Depuis ses débuts à la fin des années 1980, Patrice Leconte est volontiers considéré par le grand public, les médias et surtout la profession comme un des meilleurs réalisateurs français, à l'image de Jean Delannoy, René Clément, André Cayatte, Marc Allégret ou Henri Decoin, lorsque dominait dans les années 1950 l'esthétique de la « qualité française ». En fait sa carrière présente trois périodes assez différentes. Né en 1947, ancien élève de l'I.D.H.E.C., il est d'abord auteur de bandes dessinées, notamment dans la revue Pilote. De fait, le scénario de son premier long-métrage – Les vécés étaient fermés de l'intérieur (1976) – est signé Gotlib, mais il est interprété par Coluche dont la verve plutôt vulgaire infléchit l'esprit libertaire inspiré par la B.D. Alors que ce film coïncide avec l'invasion du cinéma comique français par les comédiens venus du café-théâtre, Leconte trouve sa voie en recourant à un humour empruntant un peu aux deux courants pour se démarquer des comédies policières de Georges Lautner qui triomphent alors au box-office. Les Bronzés (1978) imposent donc un ton original dont le cinéaste gère les suites pendant plusieurs années.

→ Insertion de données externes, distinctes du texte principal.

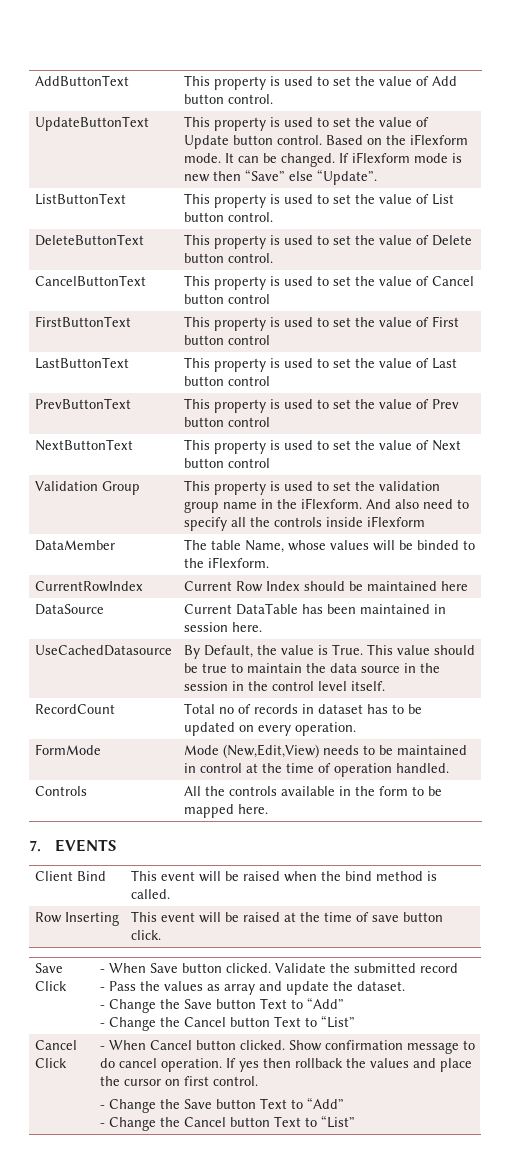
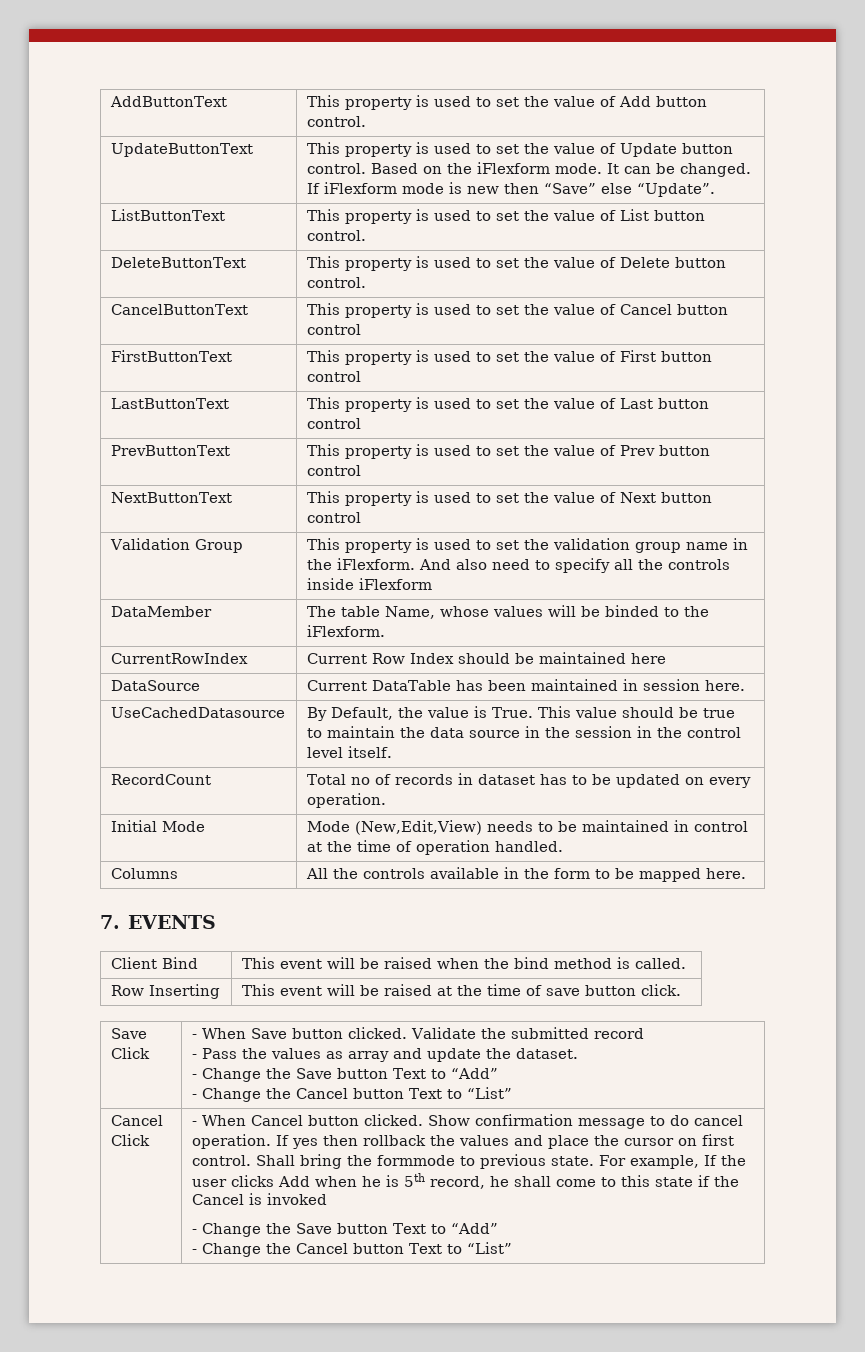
- FormMode | Mode (New,Edit,View) needs to be maintained in control at the time of operation handled.
+ Initial Mode | Mode (New,Edit,View) needs to be maintained in control at the time of operation handled.
- Controls | All the controls available in the form to be mapped here.
+ Columns | All the controls available in the form to be mapped here.
+ Shall bring the formmode to previous state. For example, If the user clicks Add when he is 5th record, he shall come to this state if the Cancel is invoked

La veine s'épuise avec Circulez y'a rien à voir (1983). Patrice Leconte s'essaie alors au polar spectaculaire (Les Spécialistes, 1985). L'ambition du film d'auteur vient avec Tandem (1987), son meilleur film, inspiré du « Jeu des mille francs », l'émission radiophonique animée de longues années durant par Lucien Jeunesse qu'incarne Jean Rochefort (qui deviendra son acteur fétiche) flanqué de Gérard Jugnot. Road-movie émouvant et drôle, Tandem plonge dans la France profonde et la solitude à deux avec une grande richesse de ton. Dès lors, les réussites s'enchaînent : Monsieur Hire (1989), remake de Panique (Julien Duvivier, 1946) d'après Simenon, donne en effet à Michel Blanc l'occasion de faire jeu égal avec Michel Simon qui interprétait son rôle dans le film original. Le Mari de la coiffeuse (1990) repose sur l'idée touchante d'un bonheur amoureux vécu dans une quotidienneté tranquille servie par un numéro éblouissant de Jean Rochefort. Ridicule (1996) se présente comme une comédie située chez les beaux esprits à la cour de Louis XVI, mais elle est progressivement rongée par le regard assassin porté sur tant de futilité et de servilité. Dans Une chance sur deux (1998), Vanessa Paradis, en quête de père, va et vient entre Jean-Paul Belmondo et Alain Delon, lancés dans un pastiche de comédie d'action.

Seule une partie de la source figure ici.